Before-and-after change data
"""
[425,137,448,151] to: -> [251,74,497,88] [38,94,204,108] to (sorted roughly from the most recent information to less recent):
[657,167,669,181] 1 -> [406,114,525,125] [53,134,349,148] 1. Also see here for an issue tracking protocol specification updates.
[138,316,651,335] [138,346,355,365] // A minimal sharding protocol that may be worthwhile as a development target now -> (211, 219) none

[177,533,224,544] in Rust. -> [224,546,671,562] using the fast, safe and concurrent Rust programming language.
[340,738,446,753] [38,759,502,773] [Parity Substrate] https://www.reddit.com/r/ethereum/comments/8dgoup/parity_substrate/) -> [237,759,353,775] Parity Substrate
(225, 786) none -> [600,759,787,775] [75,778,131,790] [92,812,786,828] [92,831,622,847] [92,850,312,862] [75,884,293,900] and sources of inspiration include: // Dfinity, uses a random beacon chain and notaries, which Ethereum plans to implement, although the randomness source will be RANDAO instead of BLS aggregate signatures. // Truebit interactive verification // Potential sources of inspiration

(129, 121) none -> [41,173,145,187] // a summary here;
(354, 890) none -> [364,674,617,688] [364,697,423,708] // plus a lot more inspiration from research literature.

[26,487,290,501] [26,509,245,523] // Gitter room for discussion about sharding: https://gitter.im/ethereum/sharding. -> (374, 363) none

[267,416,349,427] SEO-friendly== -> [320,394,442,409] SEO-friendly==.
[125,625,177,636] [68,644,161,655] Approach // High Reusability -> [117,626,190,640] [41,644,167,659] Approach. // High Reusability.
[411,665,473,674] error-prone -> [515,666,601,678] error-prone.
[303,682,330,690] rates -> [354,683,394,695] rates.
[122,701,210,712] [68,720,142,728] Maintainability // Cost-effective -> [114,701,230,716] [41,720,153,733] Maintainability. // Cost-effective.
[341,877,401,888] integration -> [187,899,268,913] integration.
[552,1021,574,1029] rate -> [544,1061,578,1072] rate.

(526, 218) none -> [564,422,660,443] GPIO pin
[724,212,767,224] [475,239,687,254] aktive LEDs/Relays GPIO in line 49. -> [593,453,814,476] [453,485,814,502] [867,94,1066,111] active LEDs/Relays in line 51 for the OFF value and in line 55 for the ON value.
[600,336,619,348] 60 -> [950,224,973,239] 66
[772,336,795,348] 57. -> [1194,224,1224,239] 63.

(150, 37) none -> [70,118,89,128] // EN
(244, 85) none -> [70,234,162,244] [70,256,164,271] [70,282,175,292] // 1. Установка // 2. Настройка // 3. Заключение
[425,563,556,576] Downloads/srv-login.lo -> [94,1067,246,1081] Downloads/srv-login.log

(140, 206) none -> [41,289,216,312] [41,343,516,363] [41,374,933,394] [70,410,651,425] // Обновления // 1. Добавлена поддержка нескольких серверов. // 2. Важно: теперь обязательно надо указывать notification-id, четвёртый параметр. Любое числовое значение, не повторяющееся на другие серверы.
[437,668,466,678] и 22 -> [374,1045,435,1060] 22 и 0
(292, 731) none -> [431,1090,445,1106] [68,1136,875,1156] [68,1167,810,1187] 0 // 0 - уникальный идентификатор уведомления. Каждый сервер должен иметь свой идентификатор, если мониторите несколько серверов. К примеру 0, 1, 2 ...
"""
— WORK ITEM —
Copy all the records exactly so that no character differs from the source.

— TASK RESPONSE —
[425,137,448,151] to: -> [251,74,497,88] [38,94,204,108] to (sorted roughly from the most recent information to less recent):
[657,167,669,181] 1 -> [406,114,525,125] [53,134,349,148] 1. Also see here for an issue tracking protocol specification updates.
[138,316,651,335] [138,346,355,365] // A minimal sharding protocol that may be worthwhile as a development target now -> (211, 219) none

[177,533,224,544] in Rust. -> [224,546,671,562] using the fast, safe and concurrent Rust programming language.
[340,738,446,753] [38,759,502,773] [Parity Substrate] https://www.reddit.com/r/ethereum/comments/8dgoup/parity_substrate/) -> [237,759,353,775] Parity Substrate
(225, 786) none -> [600,759,787,775] [75,778,131,790] [92,812,786,828] [92,831,622,847] [92,850,312,862] [75,884,293,900] and sources of inspiration include: // Dfinity, uses a random beacon chain and notaries, which Ethereum plans to implement, although the randomness source will be RANDAO instead of BLS aggregate signatures. // Truebit interactive verification // Potential sources of inspiration

(129, 121) none -> [41,173,145,187] // a summary here;
(354, 890) none -> [364,674,617,688] [364,697,423,708] // plus a lot more inspiration from research literature.

[26,487,290,501] [26,509,245,523] // Gitter room for discussion about sharding: https://gitter.im/ethereum/sharding. -> (374, 363) none

[267,416,349,427] SEO-friendly== -> [320,394,442,409] SEO-friendly==.
[125,625,177,636] [68,644,161,655] Approach // High Reusability -> [117,626,190,640] [41,644,167,659] Approach. // High Reusability.
[411,665,473,674] error-prone -> [515,666,601,678] error-prone.
[303,682,330,690] rates -> [354,683,394,695] rates.
[122,701,210,712] [68,720,142,728] Maintainability // Cost-effective -> [114,701,230,716] [41,720,153,733] Maintainability. // Cost-effective.
[341,877,401,888] integration -> [187,899,268,913] integration.
[552,1021,574,1029] rate -> [544,1061,578,1072] rate.

(526, 218) none -> [564,422,660,443] GPIO pin
[724,212,767,224] [475,239,687,254] aktive LEDs/Relays GPIO in line 49. -> [593,453,814,476] [453,485,814,502] [867,94,1066,111] active LEDs/Relays in line 51 for the OFF value and in line 55 for the ON value.
[600,336,619,348] 60 -> [950,224,973,239] 66
[772,336,795,348] 57. -> [1194,224,1224,239] 63.

(150, 37) none -> [70,118,89,128] // EN
(244, 85) none -> [70,234,162,244] [70,256,164,271] [70,282,175,292] // 1. Установка // 2. Настройка // 3. Заключение
[425,563,556,576] Downloads/srv-login.lo -> [94,1067,246,1081] Downloads/srv-login.log

(140, 206) none -> [41,289,216,312] [41,343,516,363] [41,374,933,394] [70,410,651,425] // Обновления // 1. Добавлена поддержка нескольких серверов. // 2. Важно: теперь обязательно надо указывать notification-id, четвёртый параметр. Любое числовое значение, не повторяющееся на другие серверы.
[437,668,466,678] и 22 -> [374,1045,435,1060] 22 и 0
(292, 731) none -> [431,1090,445,1106] [68,1136,875,1156] [68,1167,810,1187] 0 // 0 - уникальный идентификатор уведомления. Каждый сервер должен иметь свой идентификатор, если мониторите несколько серверов. К примеру 0, 1, 2 ...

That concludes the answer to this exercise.